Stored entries
※

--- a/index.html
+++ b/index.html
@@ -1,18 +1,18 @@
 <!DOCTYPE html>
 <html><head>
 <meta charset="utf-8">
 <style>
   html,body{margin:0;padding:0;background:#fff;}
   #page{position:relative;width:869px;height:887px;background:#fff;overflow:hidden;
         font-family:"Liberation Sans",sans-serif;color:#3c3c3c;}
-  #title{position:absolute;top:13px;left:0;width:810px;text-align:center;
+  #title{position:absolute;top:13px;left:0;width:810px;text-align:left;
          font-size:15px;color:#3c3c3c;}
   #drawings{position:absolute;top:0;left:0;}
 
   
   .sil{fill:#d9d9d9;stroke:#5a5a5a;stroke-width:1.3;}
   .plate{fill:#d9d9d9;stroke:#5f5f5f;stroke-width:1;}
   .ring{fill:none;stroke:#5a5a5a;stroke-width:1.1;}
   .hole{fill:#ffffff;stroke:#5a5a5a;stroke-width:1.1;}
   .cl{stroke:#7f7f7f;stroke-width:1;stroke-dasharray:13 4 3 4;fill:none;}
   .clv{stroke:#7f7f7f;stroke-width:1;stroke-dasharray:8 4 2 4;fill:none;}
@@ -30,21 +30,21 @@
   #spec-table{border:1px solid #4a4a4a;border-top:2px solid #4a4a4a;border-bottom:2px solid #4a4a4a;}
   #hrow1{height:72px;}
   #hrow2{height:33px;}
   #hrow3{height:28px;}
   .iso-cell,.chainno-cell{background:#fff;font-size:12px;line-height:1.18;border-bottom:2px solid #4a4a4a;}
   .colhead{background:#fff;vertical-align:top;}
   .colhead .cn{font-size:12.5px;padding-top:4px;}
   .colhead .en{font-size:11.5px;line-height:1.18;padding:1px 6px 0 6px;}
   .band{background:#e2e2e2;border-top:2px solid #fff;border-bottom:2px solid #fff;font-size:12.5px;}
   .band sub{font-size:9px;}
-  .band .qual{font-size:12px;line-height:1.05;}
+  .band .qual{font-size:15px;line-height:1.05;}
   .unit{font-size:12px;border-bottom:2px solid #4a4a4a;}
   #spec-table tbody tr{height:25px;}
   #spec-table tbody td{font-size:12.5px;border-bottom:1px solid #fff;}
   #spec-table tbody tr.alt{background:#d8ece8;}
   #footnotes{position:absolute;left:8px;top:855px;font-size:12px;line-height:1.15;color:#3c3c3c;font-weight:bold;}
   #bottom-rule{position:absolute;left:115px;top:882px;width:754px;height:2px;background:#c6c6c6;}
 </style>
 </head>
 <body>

※

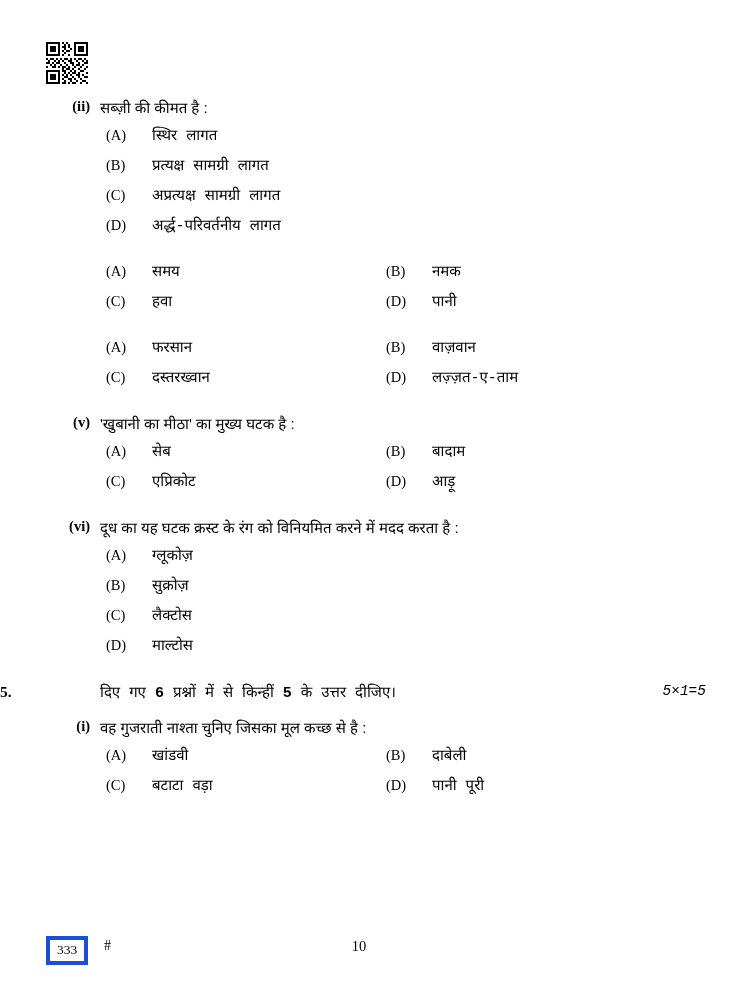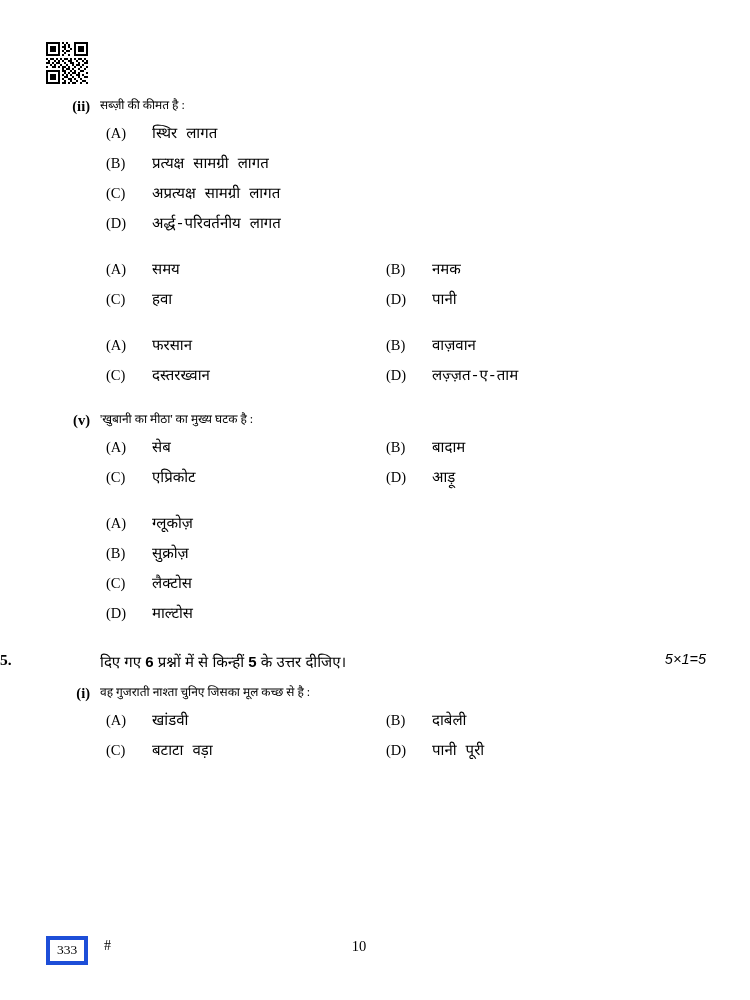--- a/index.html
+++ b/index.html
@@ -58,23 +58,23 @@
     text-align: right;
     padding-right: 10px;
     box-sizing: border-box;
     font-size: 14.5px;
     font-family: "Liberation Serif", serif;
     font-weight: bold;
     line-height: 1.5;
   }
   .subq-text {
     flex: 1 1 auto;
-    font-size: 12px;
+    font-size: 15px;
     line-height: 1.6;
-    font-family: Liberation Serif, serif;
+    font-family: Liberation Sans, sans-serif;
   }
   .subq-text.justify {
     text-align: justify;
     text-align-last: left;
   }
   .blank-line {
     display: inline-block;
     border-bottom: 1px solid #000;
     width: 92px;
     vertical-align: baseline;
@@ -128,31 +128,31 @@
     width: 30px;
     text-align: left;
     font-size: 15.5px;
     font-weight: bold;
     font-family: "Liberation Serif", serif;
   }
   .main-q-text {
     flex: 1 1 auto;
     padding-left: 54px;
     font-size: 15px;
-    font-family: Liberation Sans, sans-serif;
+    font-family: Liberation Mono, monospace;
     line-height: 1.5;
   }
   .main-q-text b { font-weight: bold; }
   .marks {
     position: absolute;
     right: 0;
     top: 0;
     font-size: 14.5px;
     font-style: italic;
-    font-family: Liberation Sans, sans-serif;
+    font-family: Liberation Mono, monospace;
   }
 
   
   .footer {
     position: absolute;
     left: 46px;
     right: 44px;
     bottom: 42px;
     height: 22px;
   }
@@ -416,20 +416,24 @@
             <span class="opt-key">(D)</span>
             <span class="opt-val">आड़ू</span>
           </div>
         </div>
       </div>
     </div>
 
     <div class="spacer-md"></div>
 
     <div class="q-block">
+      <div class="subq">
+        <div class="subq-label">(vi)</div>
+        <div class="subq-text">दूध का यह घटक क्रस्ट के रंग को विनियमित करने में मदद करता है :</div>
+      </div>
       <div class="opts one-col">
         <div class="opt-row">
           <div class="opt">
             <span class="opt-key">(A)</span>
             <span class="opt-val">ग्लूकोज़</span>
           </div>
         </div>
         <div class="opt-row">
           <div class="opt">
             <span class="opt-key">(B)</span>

※

AIM OF THE EXERCISE
In the entries above, find each line that includes the string "none" and copy it.

WRITTEN RESPONSE
   .ring{fill:none;stroke:#5a5a5a;stroke-width:1.1;}
   .cl{stroke:#7f7f7f;stroke-width:1;stroke-dasharray:13 4 3 4;fill:none;}
   .clv{stroke:#7f7f7f;stroke-width:1;stroke-dasharray:8 4 2 4;fill:none;}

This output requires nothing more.